WHAT IS BEING ASKED: From the line containing "Liberation Sans, sans-serif" down to the line containing "text: categorized ->", copy out the entries below exactly, both lines included, and nothing else; pictures do not belong in the copy.

TASK INPUTS:
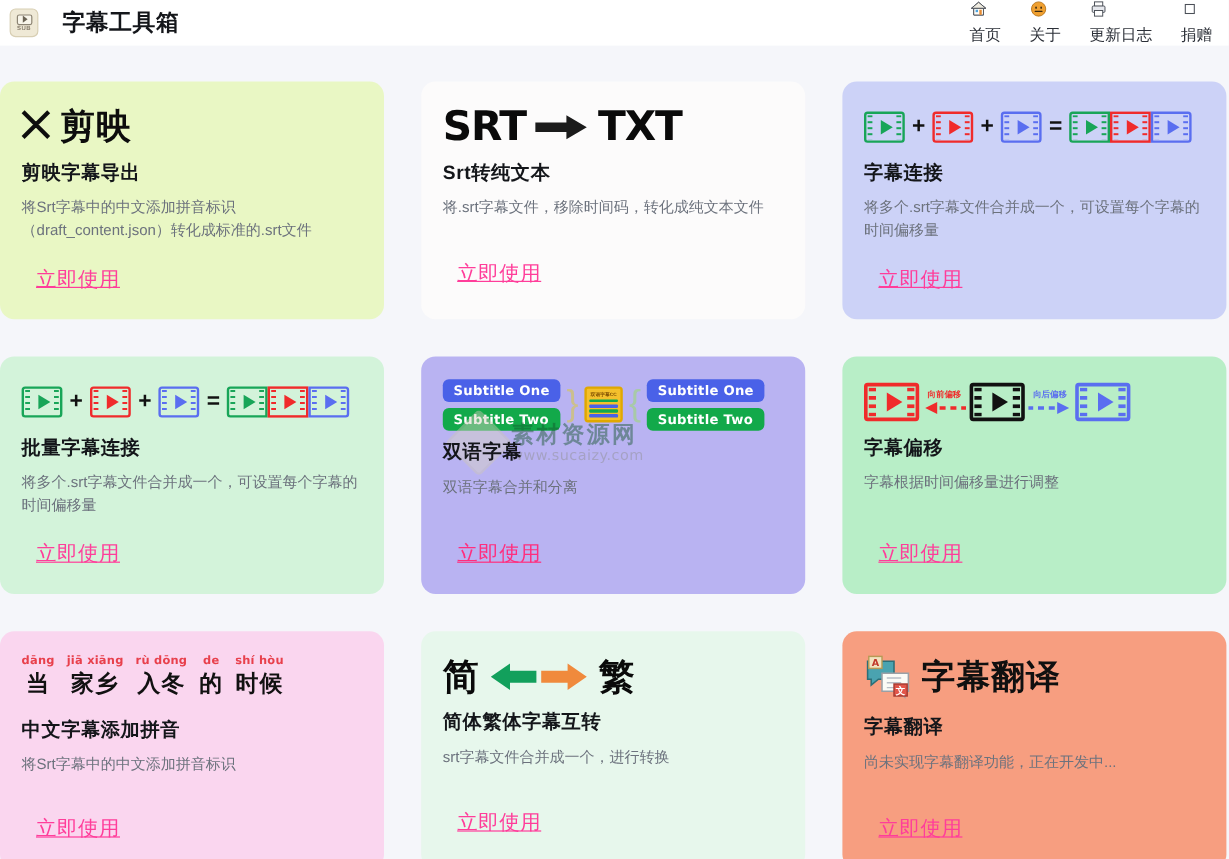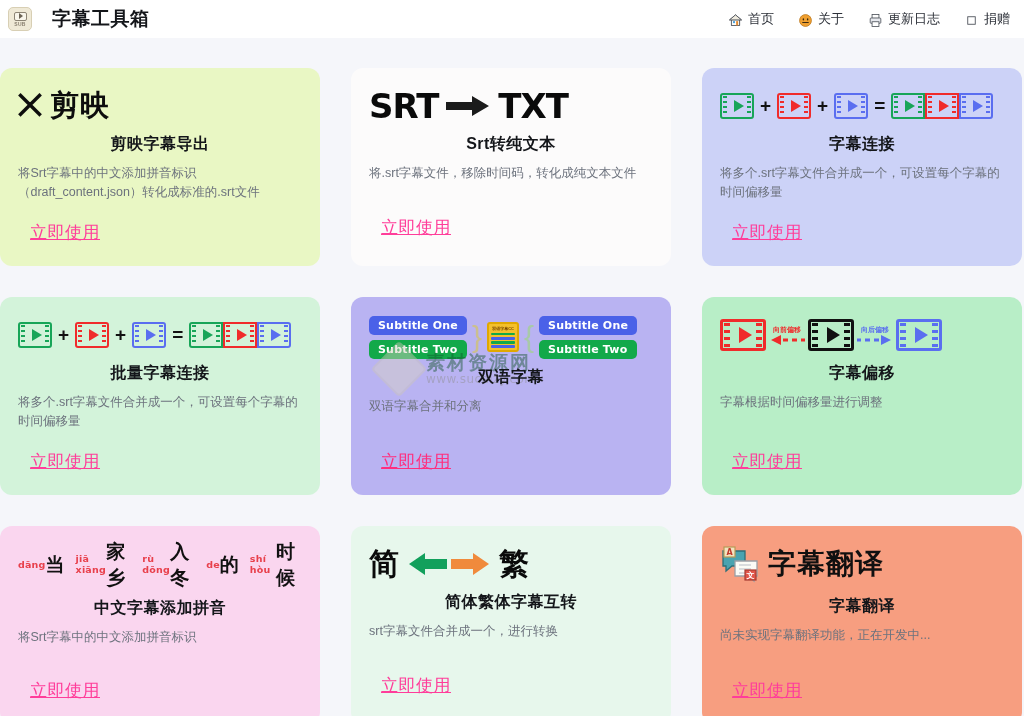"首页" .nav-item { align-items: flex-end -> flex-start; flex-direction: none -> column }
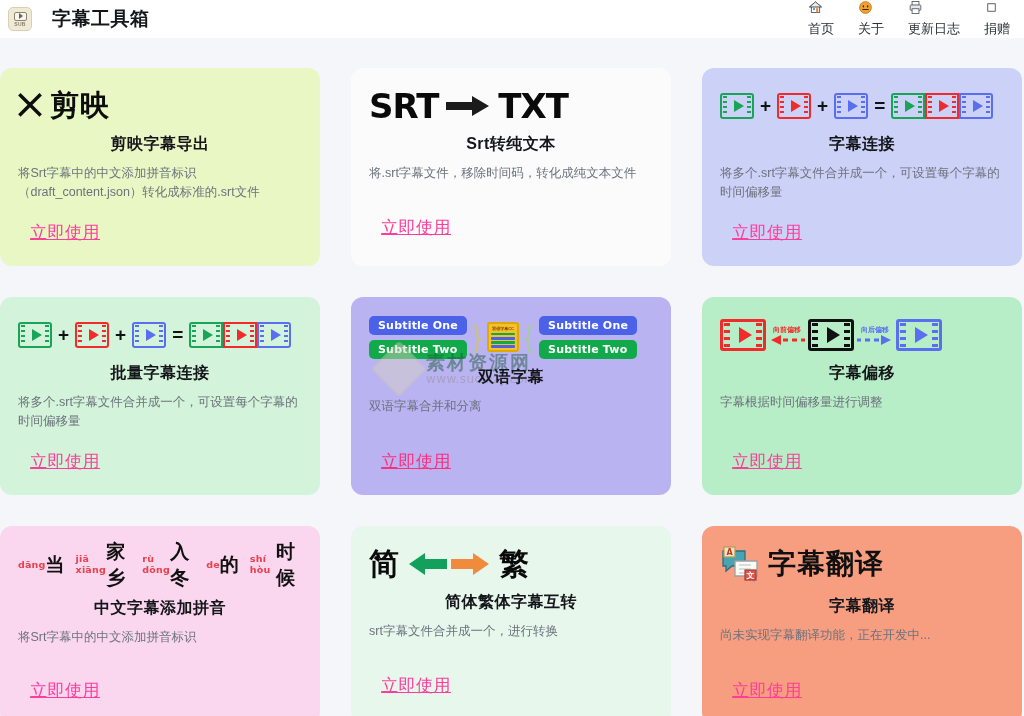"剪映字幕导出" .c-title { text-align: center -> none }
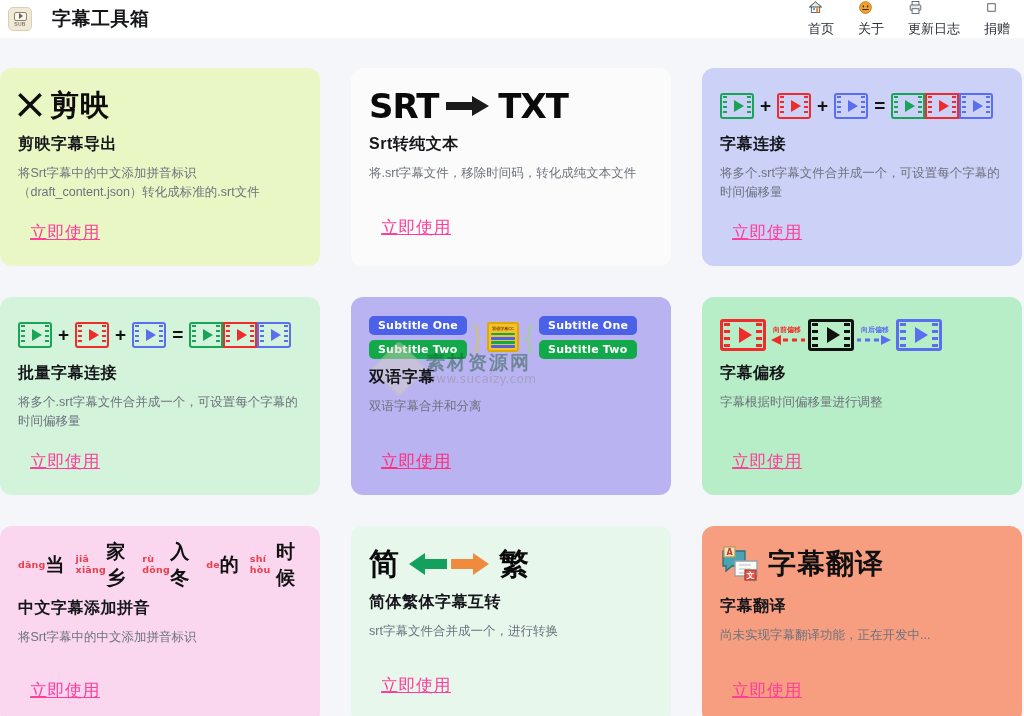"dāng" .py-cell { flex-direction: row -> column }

* * *

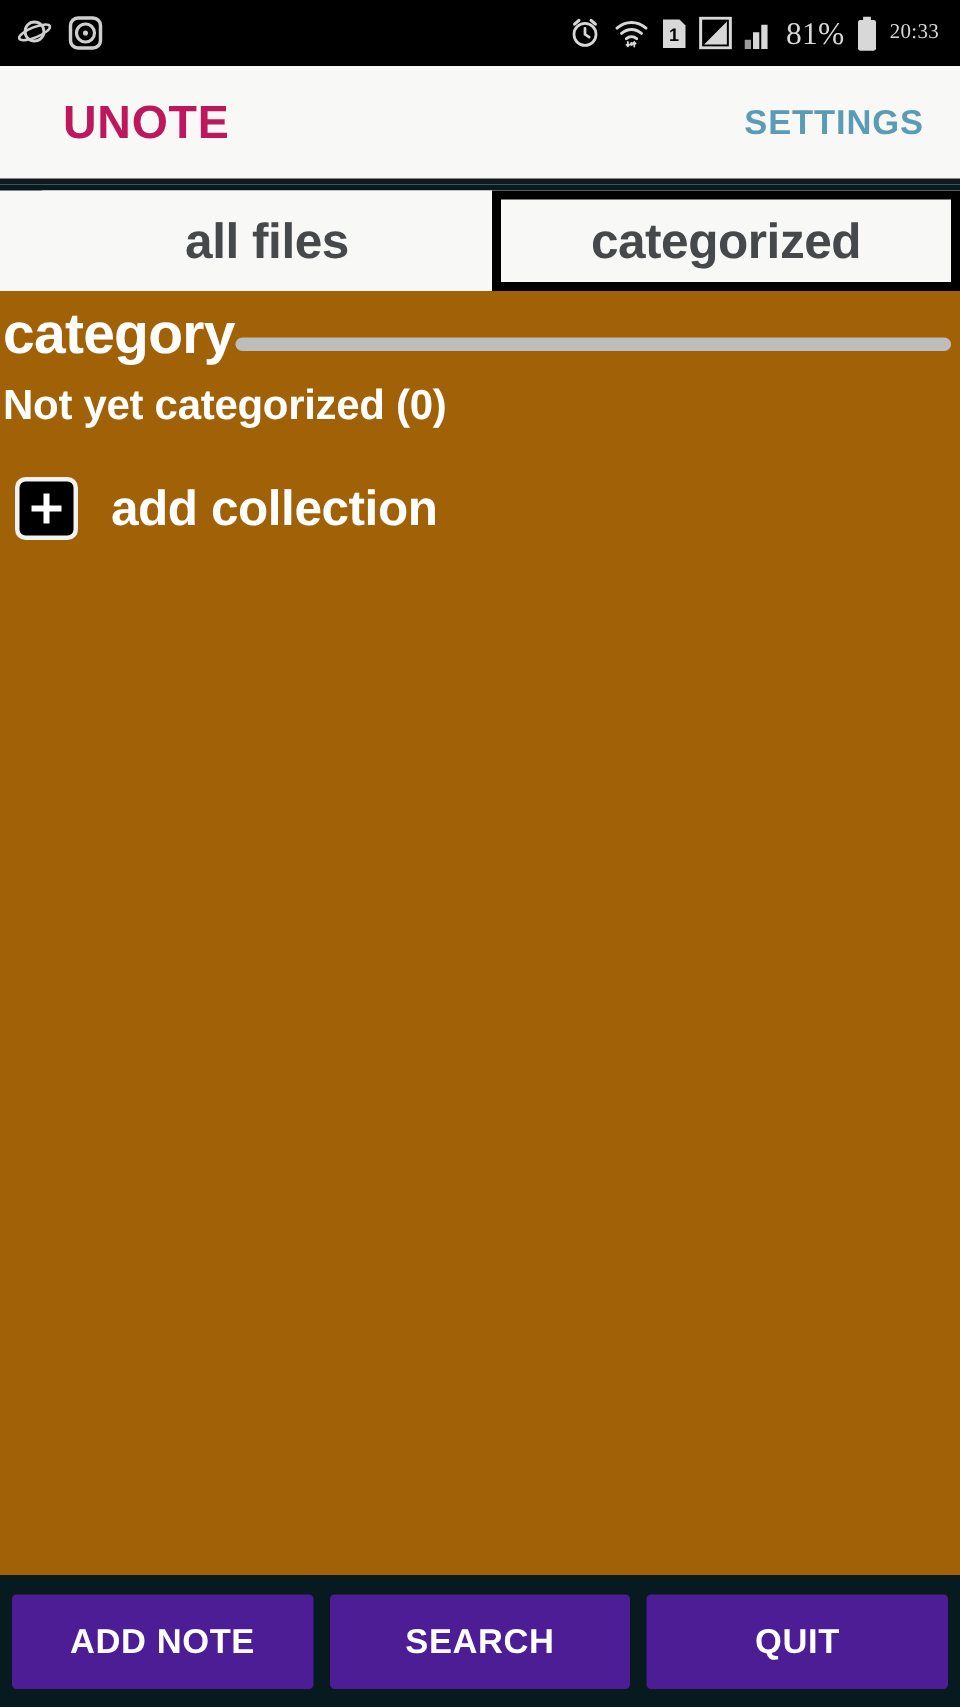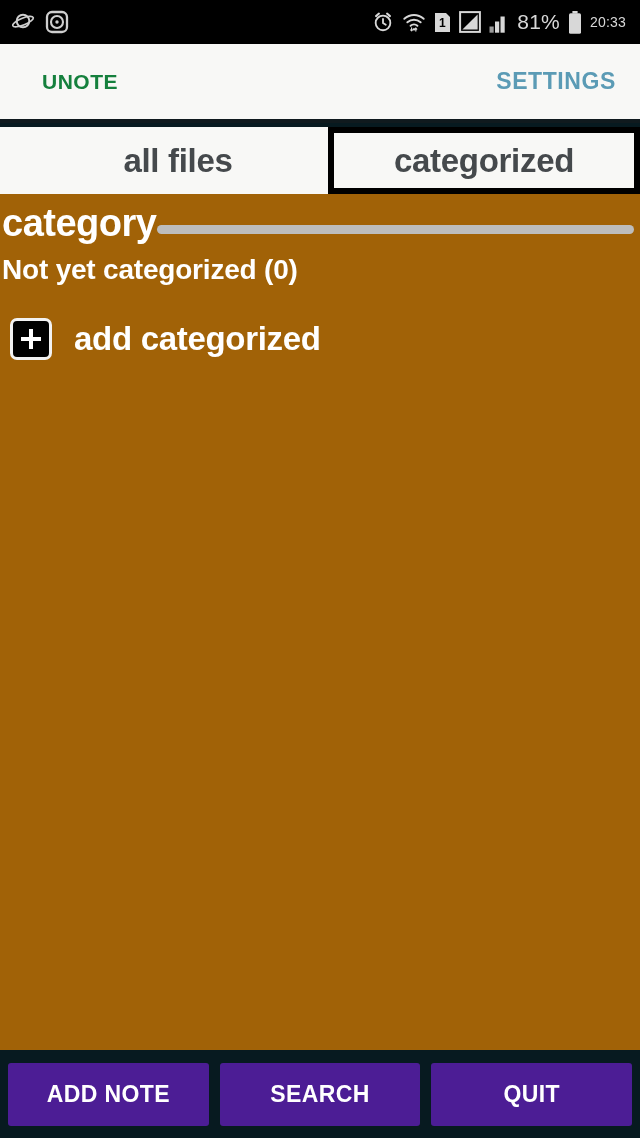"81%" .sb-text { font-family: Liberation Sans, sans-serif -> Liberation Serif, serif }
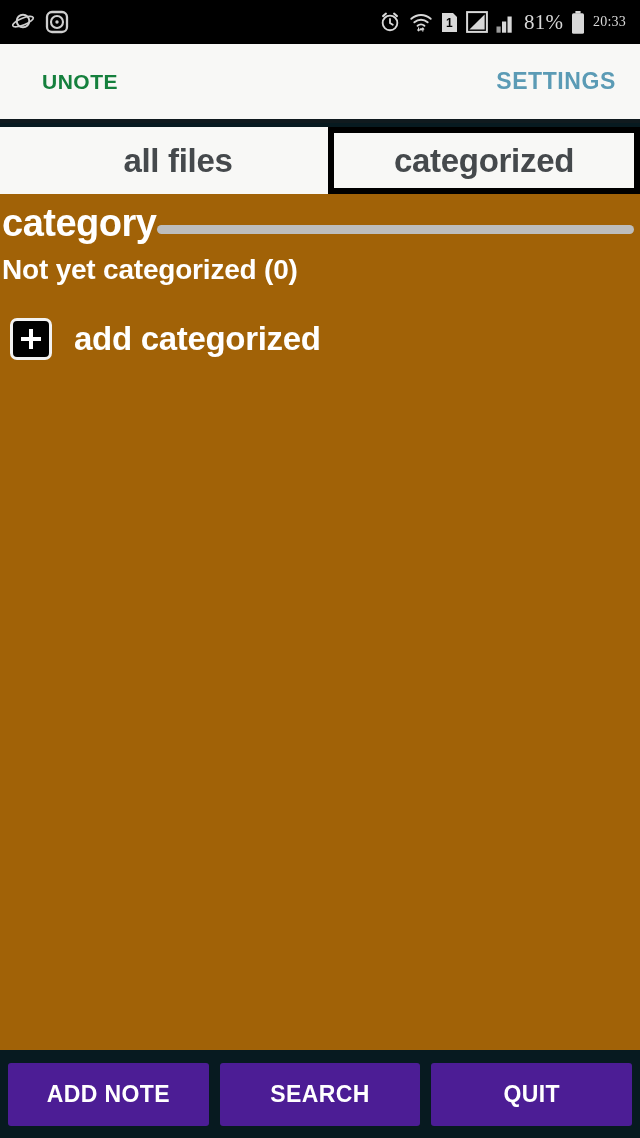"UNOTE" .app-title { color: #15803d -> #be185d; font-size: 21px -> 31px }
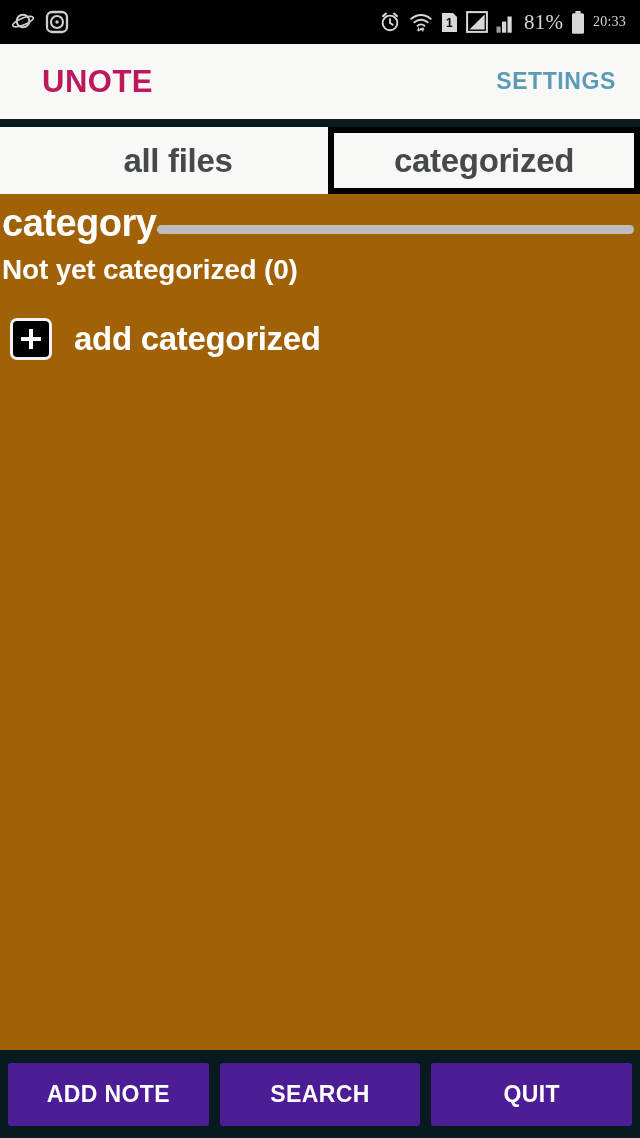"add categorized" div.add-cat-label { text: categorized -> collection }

SOLUTION TO THE EXERCISE:
"81%" .sb-text { font-family: Liberation Sans, sans-serif -> Liberation Serif, serif }
"UNOTE" .app-title { color: #15803d -> #be185d; font-size: 21px -> 31px }
"add categorized" div.add-cat-label { text: categorized -> collection }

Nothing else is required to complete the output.